▶ **Directions for this task**: These records contain pictures, which must be left out; copy exactly the lines from the one with "subtotal: 397.35 -> 481.19" up to and including the one with "subtotal: 271.00 -> 194.00".

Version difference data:

__________________________________________________

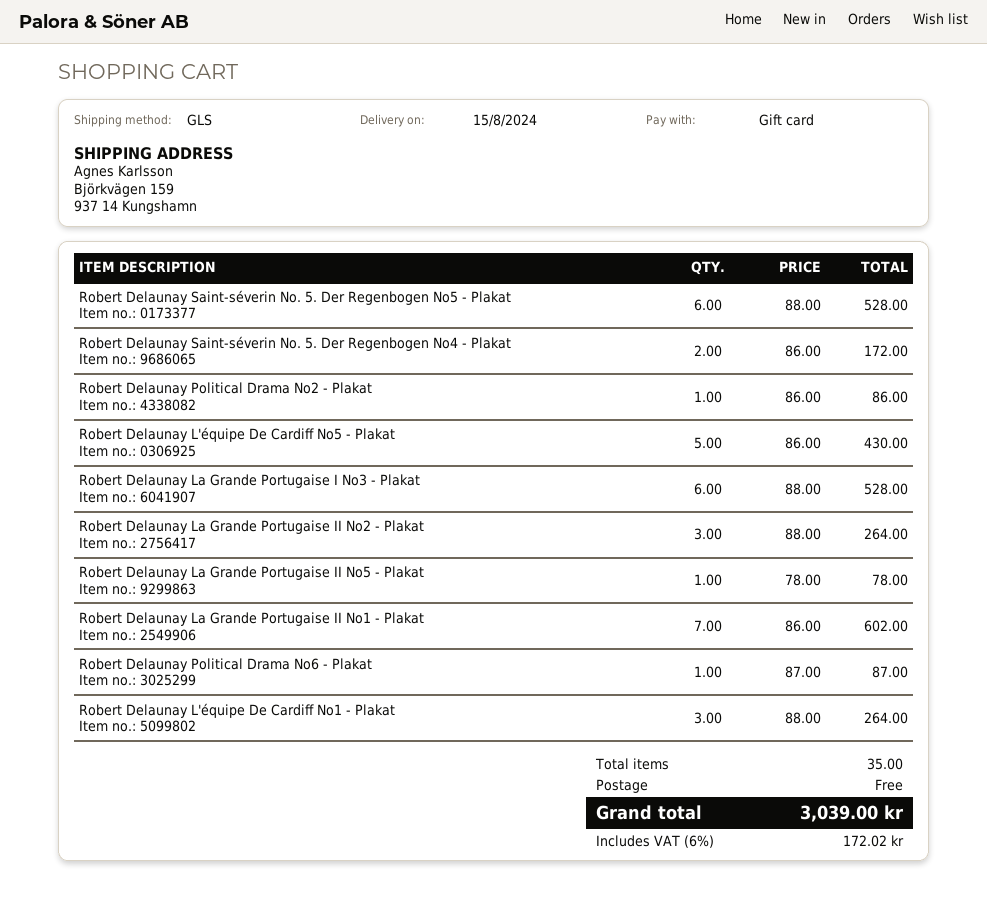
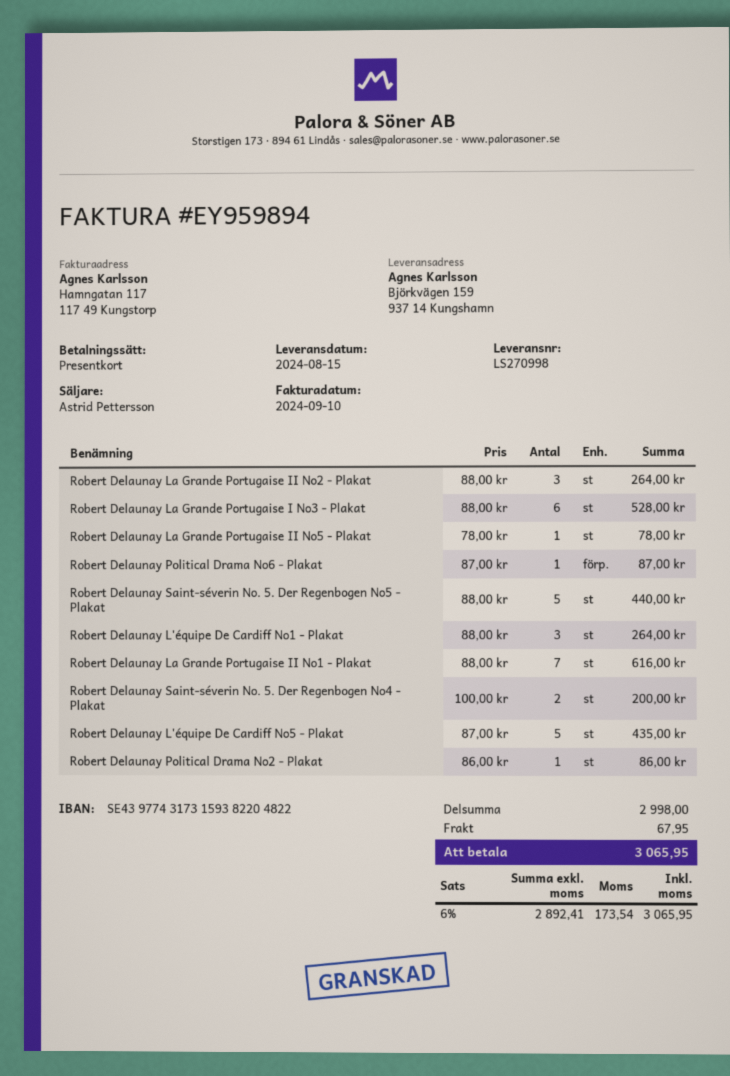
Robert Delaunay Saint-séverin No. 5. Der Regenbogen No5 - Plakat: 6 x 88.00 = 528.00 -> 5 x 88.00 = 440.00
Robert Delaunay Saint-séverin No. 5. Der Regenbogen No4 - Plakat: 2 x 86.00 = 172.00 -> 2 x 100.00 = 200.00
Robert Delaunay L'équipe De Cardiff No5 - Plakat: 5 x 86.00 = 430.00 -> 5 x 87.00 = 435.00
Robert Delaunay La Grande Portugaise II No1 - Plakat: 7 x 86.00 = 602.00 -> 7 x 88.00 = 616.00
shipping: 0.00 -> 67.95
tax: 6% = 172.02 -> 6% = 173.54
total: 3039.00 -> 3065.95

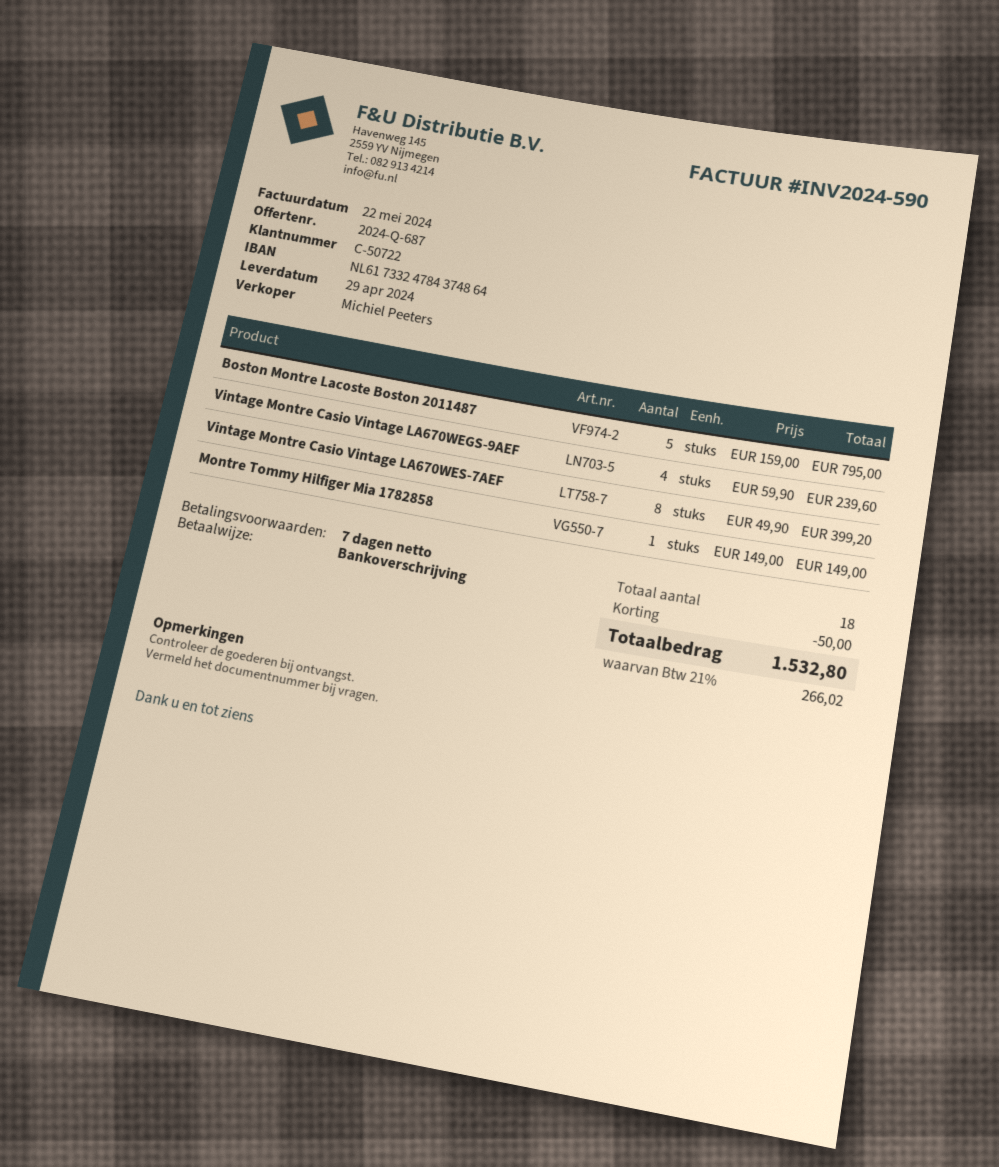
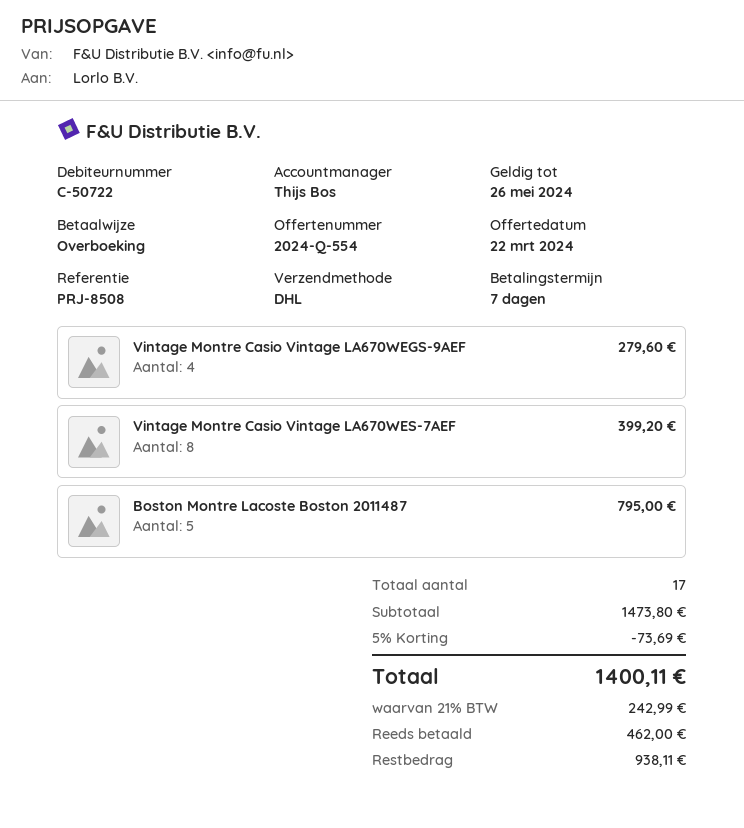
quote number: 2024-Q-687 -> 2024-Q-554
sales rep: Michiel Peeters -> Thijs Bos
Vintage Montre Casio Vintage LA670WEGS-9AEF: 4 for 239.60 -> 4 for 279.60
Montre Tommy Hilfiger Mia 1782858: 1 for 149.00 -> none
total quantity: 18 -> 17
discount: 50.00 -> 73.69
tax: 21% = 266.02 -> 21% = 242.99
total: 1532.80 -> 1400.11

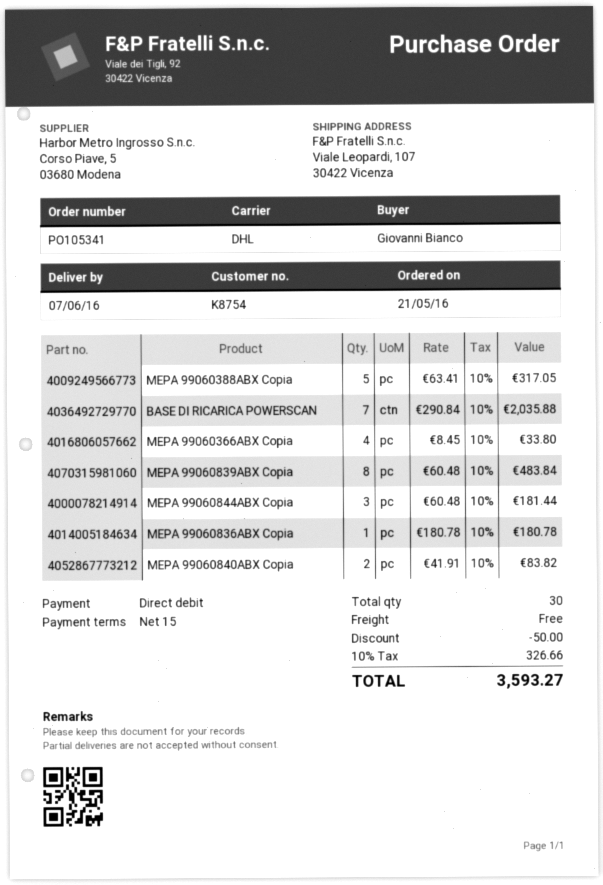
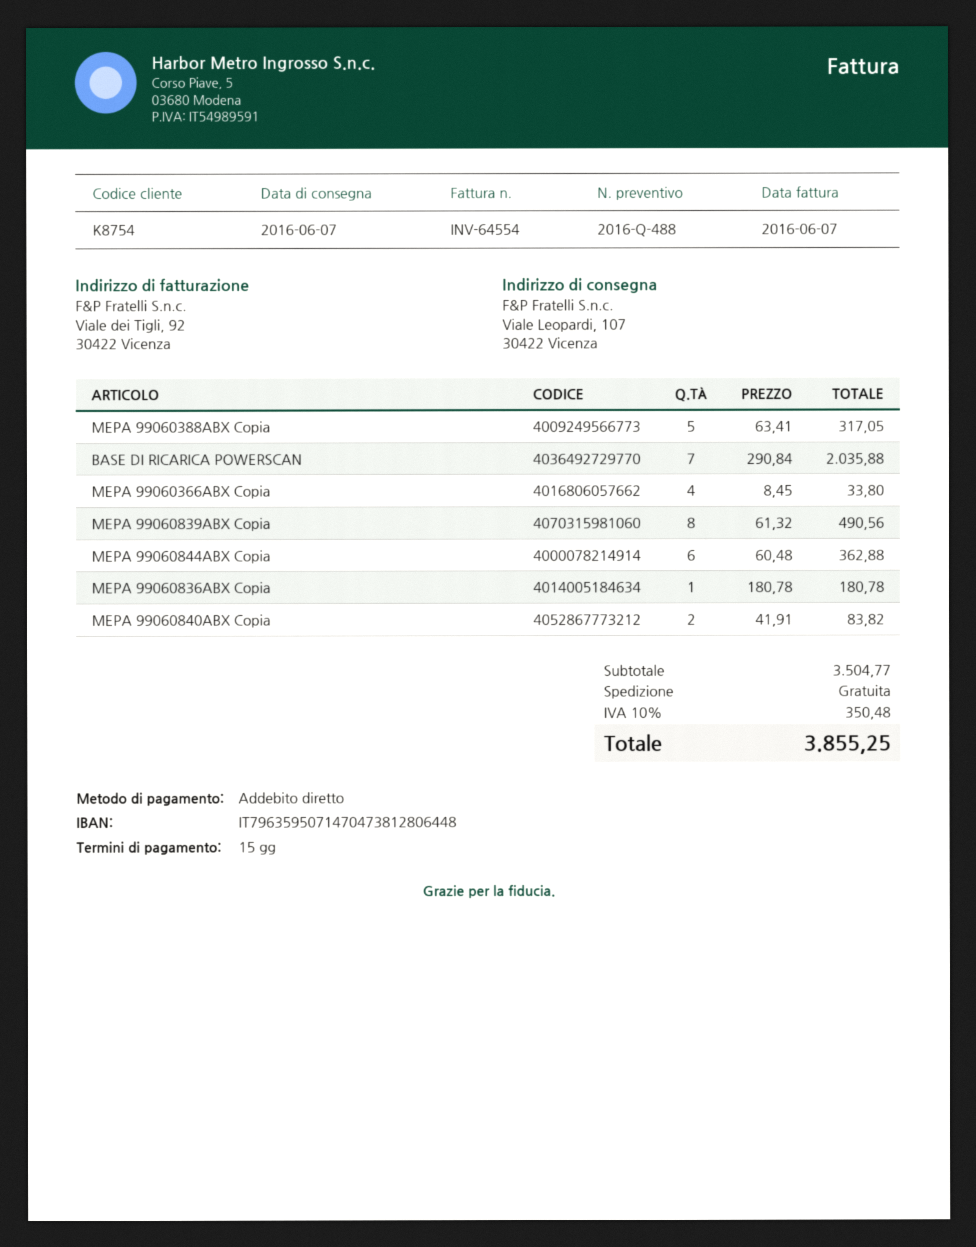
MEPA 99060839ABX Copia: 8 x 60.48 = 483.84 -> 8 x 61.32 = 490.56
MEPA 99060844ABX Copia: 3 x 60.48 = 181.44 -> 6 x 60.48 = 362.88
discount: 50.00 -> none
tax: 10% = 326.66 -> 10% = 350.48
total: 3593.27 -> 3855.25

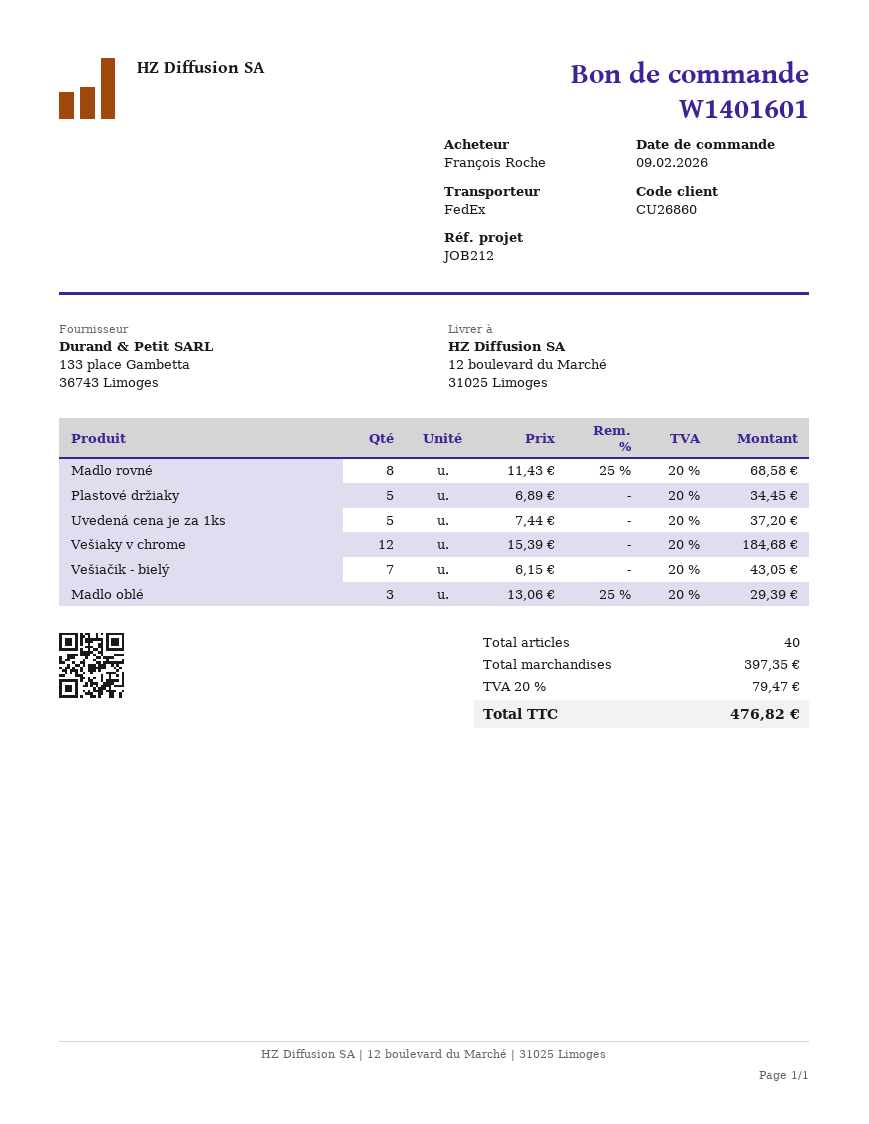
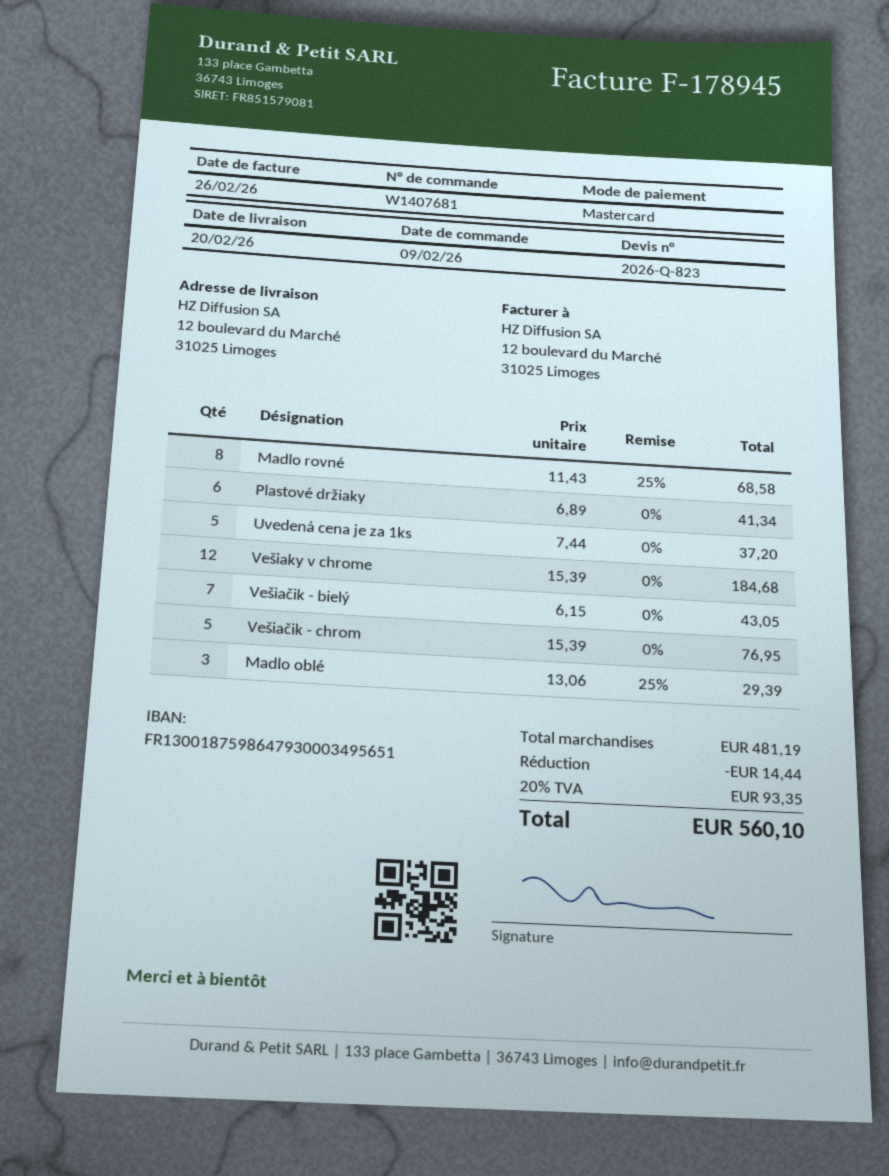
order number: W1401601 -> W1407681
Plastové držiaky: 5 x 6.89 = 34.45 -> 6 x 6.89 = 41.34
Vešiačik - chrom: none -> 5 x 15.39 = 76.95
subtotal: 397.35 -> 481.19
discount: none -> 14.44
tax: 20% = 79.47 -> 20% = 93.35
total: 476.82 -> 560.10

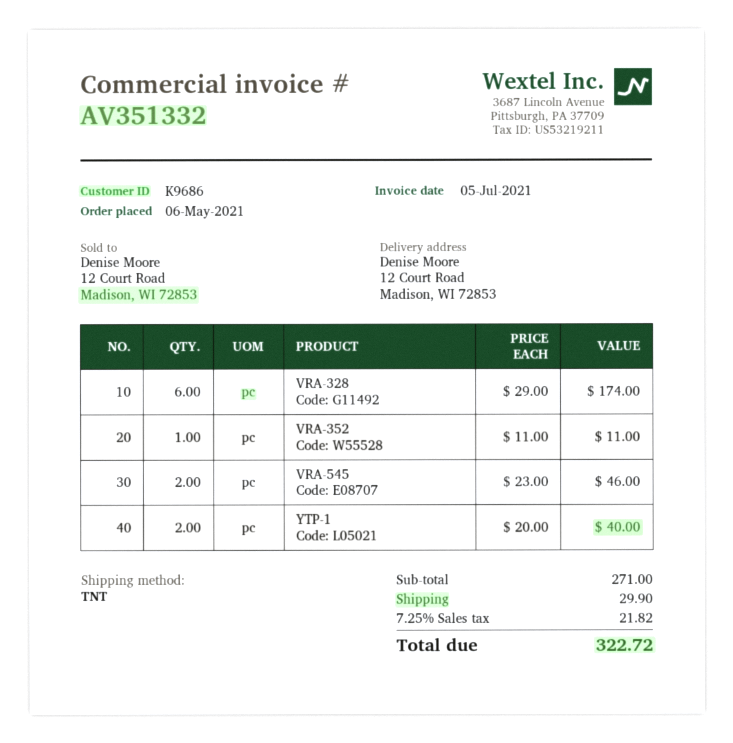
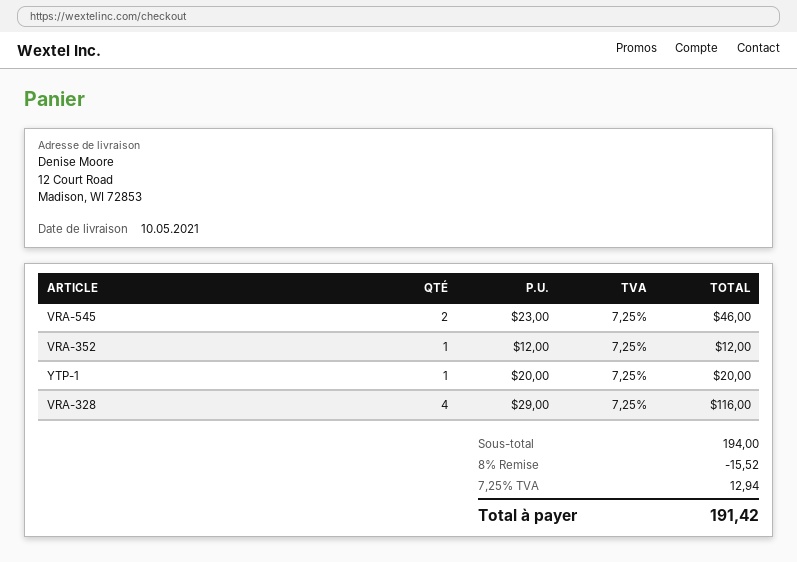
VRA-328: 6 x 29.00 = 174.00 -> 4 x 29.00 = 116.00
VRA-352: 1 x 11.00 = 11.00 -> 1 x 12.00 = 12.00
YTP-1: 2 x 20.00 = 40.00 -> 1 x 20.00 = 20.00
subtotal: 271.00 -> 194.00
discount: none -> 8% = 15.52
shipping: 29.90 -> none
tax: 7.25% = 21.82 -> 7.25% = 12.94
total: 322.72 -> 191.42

__________________________________________________

▶ **Exercise output**:
subtotal: 397.35 -> 481.19
discount: none -> 14.44
tax: 20% = 79.47 -> 20% = 93.35
total: 476.82 -> 560.10

VRA-328: 6 x 29.00 = 174.00 -> 4 x 29.00 = 116.00
VRA-352: 1 x 11.00 = 11.00 -> 1 x 12.00 = 12.00
YTP-1: 2 x 20.00 = 40.00 -> 1 x 20.00 = 20.00
subtotal: 271.00 -> 194.00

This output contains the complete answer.